The high court will have to look at the CWA and congressional intent in deciding where challenges to WOTUS should be filed. Meanwhile, the question of whether the WOTUS rule itself is legally justified will remain.
That’s because the Supreme Court decided to review just “this narrow jurisdictional issue,” McAlilely said, “We’re probably not going to get to the merits until some time a year from now, or maybe more.”
In the meantime, environmental groups are likely to use the courts to try to enforce Clean Water Act protections, Goldman-Carter said.
“In order to actually protect resources that are fundamental to achieving the goals of the Clean Water Act, I feel we may have no choice but to bring citizen suits to protect those key resources,” she said, but added, “We do need to be very strategic about the fact-situations in which those suits are brought.”
She said she’s worried that Congress will step in to explicitly limit government authority to protect waters.
“I think we’re going to see efforts to scale back the Clean Water Act on a number of fronts,” she said. However, she noted “there is huge public support for clean water and for the Clean Water Act” and predicted “a fair amount of pushback” if there are attacks on the CWA.
McAliley said that legislation “would obviously lead to the most long-lasting changes to the (law) but also, historically, this has been the hardest to accomplish for either party.”
A more likely scenario, he said, is that the administration will wait for the Supreme Court to decide the issue of legal jurisdiction. “If I were them, I’d wait till the Supreme Court decides the jurisdictional issue; at least get that resolved so you know where the next challenge is going to be coming from,” he said.
The administration could seek to have the rule remanded and then vacate it, but then, “You’re left with this old regulation from the 1980s, which on its face is very broad.”
If WOTUS were no more, the Trump administration could propose a new rule, but that raises a whole new set of issues.
“This approach would clearly allow the agencies to have a WOTUS rule that is much narrower than either the 2015 WOTUS rule or the 1980s-era regulations,” he said. But “one of the challenges would be they would have to overcome the technical and legal record developed by the Obama administration.”
In addition, he said, “A rulemaking would take years to complete.” In order to develop a rule that would withstand legal challenge, “It’s going to take time. And then when they file rulemaking, the opposition’s going to file lawsuits, too.”
“I don’t think it’s going to be easy for them to go back and write a rule consistent with the Clean Water Act that is responsive to the extensive underlying science and law,” Goldman-Carter said.
Another possibility is that states will step in to assume authority over the CWA Section 404 program, which includes wetlands permitting.

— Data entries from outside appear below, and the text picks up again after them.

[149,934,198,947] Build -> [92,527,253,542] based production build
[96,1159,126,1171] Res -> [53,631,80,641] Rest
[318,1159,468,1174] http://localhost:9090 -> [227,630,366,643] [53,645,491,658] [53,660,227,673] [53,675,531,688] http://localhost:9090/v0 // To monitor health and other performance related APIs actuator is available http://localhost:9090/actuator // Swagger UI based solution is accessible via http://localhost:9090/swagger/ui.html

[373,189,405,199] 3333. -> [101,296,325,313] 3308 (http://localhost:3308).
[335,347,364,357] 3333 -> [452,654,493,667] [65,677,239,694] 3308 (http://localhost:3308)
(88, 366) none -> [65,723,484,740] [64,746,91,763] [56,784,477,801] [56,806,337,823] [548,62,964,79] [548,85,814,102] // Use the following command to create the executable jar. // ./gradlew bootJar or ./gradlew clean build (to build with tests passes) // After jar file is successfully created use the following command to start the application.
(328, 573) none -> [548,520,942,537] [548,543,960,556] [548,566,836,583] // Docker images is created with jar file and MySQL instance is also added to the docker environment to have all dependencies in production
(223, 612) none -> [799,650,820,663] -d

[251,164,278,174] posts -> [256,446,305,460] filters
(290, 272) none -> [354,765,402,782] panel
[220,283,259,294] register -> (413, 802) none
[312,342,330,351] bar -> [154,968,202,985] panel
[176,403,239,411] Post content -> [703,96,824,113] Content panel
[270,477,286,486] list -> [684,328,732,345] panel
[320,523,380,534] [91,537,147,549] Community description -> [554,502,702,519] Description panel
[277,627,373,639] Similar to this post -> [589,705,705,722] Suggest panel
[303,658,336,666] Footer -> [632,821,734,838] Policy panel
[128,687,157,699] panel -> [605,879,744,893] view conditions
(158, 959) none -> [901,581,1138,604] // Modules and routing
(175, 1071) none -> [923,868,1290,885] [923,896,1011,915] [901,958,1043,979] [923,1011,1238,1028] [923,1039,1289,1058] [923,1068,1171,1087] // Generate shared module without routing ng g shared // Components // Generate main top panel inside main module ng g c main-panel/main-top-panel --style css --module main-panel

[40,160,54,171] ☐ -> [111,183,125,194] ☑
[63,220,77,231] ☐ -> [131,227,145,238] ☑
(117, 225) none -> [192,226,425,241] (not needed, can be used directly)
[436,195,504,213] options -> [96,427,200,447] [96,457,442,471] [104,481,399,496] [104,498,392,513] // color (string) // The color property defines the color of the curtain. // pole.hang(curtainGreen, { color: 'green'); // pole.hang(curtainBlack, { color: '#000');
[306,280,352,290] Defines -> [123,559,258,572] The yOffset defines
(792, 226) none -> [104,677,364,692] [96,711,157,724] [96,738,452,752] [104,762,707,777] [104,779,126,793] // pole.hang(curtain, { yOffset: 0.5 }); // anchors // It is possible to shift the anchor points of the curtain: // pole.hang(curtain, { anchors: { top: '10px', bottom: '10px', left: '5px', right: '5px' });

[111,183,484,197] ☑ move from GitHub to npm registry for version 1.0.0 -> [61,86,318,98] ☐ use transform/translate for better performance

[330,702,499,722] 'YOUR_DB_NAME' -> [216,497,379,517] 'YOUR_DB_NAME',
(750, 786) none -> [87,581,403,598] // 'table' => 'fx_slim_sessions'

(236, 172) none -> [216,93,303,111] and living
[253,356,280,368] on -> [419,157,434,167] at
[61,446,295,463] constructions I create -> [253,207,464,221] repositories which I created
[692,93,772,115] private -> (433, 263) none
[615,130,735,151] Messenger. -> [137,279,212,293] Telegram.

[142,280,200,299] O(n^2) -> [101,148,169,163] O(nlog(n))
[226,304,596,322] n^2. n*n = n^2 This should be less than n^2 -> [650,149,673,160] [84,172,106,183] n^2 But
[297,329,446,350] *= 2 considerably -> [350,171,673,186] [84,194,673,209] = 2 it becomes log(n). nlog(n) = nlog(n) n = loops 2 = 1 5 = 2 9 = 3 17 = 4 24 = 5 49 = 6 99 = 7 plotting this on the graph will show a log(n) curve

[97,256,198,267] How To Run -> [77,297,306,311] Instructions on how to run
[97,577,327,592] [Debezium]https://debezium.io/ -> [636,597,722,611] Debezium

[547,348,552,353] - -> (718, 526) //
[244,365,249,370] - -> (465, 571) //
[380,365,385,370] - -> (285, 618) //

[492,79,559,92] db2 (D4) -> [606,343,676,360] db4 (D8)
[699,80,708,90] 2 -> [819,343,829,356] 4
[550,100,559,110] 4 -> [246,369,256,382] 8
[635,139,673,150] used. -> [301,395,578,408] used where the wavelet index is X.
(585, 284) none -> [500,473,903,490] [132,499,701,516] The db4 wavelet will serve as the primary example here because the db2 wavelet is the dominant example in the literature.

“I think there certainly is a lot of buzz about turning over the program,” Goldman-Carter said, noting the “pro-states rights” bent of prospective EPA Administrator Scott Pruitt.
Only two states, Michigan and New Jersey, have taken over 404 permitting responsibilities. “State assumption has very rigorous requirements,” she said. “It will not be that easy for a state to take over.”
Another option for the Trump administration is simply to scale back the 404 program. “I think that’s probably going to happen,” McAlilely predicted, and Goldman-Carter said she was concerned that a lack of resources will hinder the Corps’ ability to generate scientifically defensible jurisdictional determinations.
“I’m concerned, and Hawkes is a good example of this, where agency’s JDs are not going to be based on enough scientific evidence because of a pure lack of resources if nothing else,” Goldman-Carter said. That could put federal courts in the position of deciding wetlands jurisdiction “without much of a record.”
“I don’t believe the courts are equipped to be making those kinds of decisions,” she said.